To thwart possible terrorist attacks and to detect contamination on sites of former military installations, researchers have been concentrating their efforts in recent years on methods for the detection and analysis of explosives. Fernando Patolsky and his team at the University of Tel Aviv have now developed a novel sensor chip that detects trinitrotoluene (TNT), as well as other explosive species, with high sensitivity and without a concentration step. As the Israeli researchers report in the journal Angewandte Chemie, their detector is superior to sniffer dogs and all other previous detection methods for this explosive.

The difficulty with the detection of explosives such as TNT is their extremely low volatility. Methods available for the analysis of air samples are expensive and time-consuming, and require large, bulky instruments, laborious sample preparation, and expert handling. “There is a need for an inexpensive, miniaturizable method that allows for quick, easy, and robust high-throughput analysis in the field,” says Patolsky.

The scientists built their sensor using the principle of a nanoscale field-effect transistor. In contrast to a current-controlled classical transistor, a field-effect transistor is switched by means of an electric field. At the core of the device are nanowires made of the semiconductor silicon. These were coated with a molecular layer made from special silicon compounds that contains amino groups (NH2). TNT molecules bind to these amino groups in the form of charge-transfer complexes. The binding process involves the transfer of electrons from the electron-rich amino groups to the electron-poor TNT. This change in the charge distribution on the surface of the nanowires modulates the electric field and leads to an abrupt change in the conductivity of the nanowires, which is easily measured.

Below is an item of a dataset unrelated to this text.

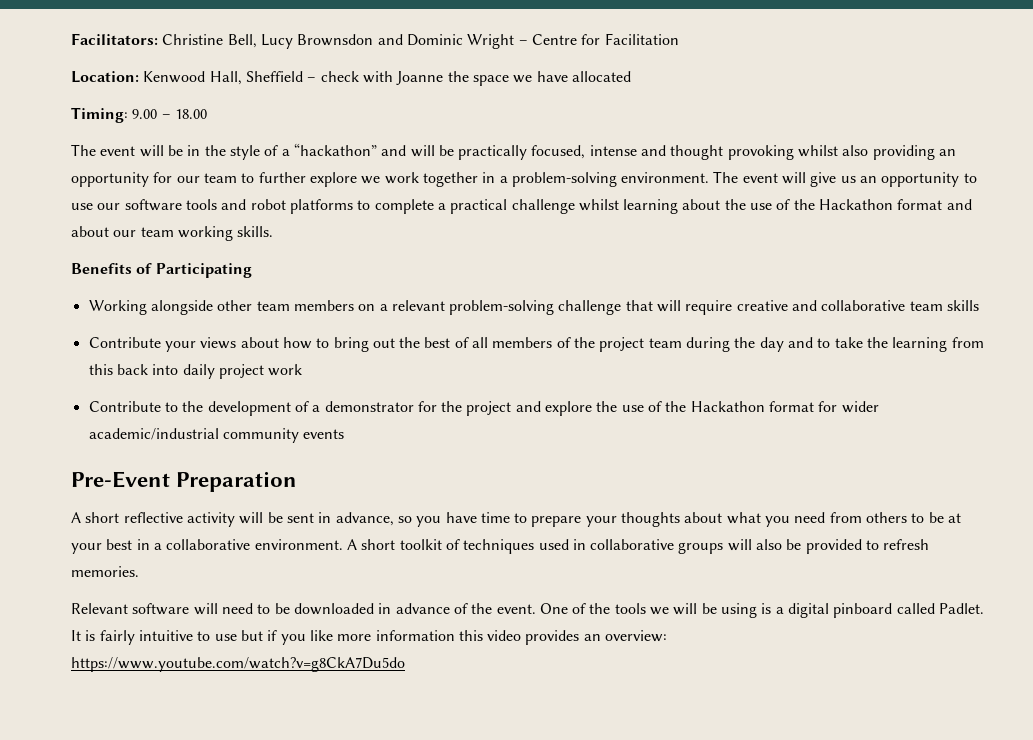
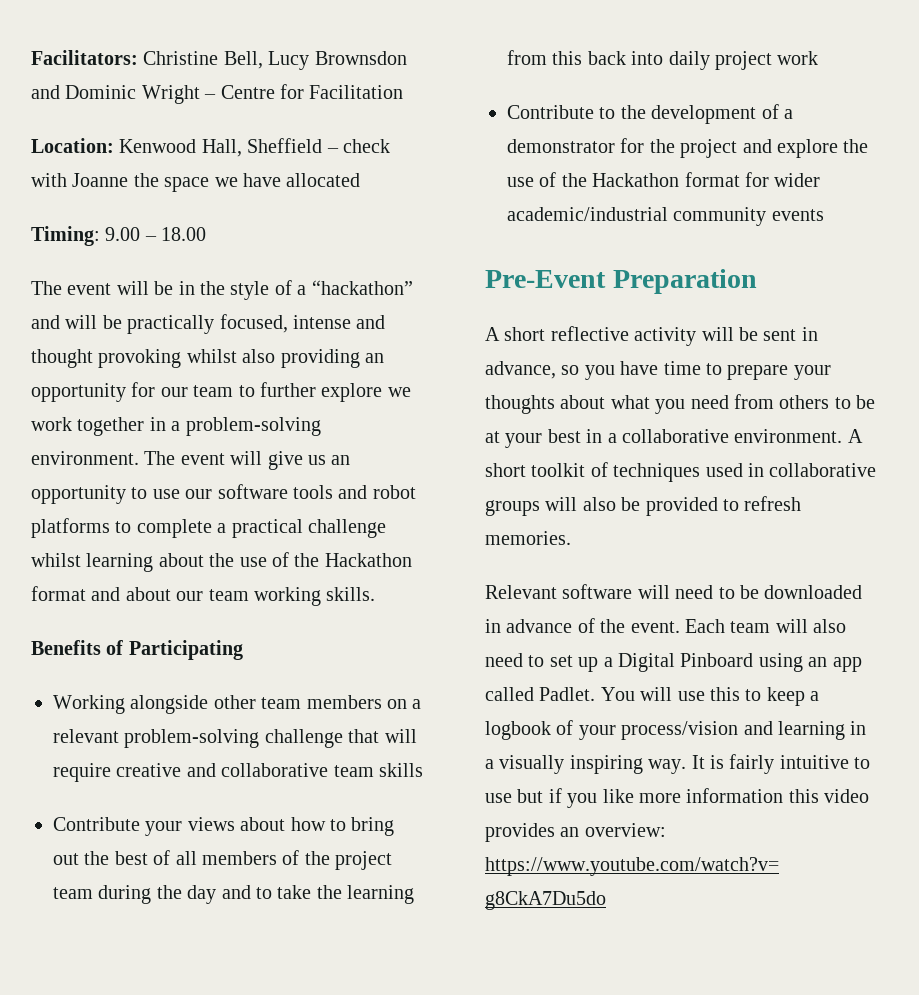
[539,603,985,618] One of the tools we will be using is a digital pinboard called Padlet. -> [685,619,847,633] [485,653,862,672] [485,687,820,706] [485,720,867,740] [485,755,687,774] Each team will also need to set up a Digital Pinboard using an app called Padlet. You will use this to keep a logbook of your process/vision and learning in a visually inspiring way.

To improve the signal-to-noise ratio and thus increase the sensitivity, the scientists equipped their chip with an array of about 200 individual sensors. “We are thus able to analyze liquid and gaseous samples without prior concentration or other sample preparation at previously unattainable sensitivities,” says Patolsky. “We were able to analyze concentrations down to 0.1 ppt (parts per trillion); that is, one molecule of TNT in 10 quadrillion other molecules.” The sensor can be quickly regenerated by washing and is selective for TNT; other related molecules do not react the same way.

“We are now creating a chip based on large arrays of nanosensors chemically modified with a large number of chemical receptors, with different binding capabilities, in order to detect a whole spectrum of explosive species in parallel,” says Patolsky.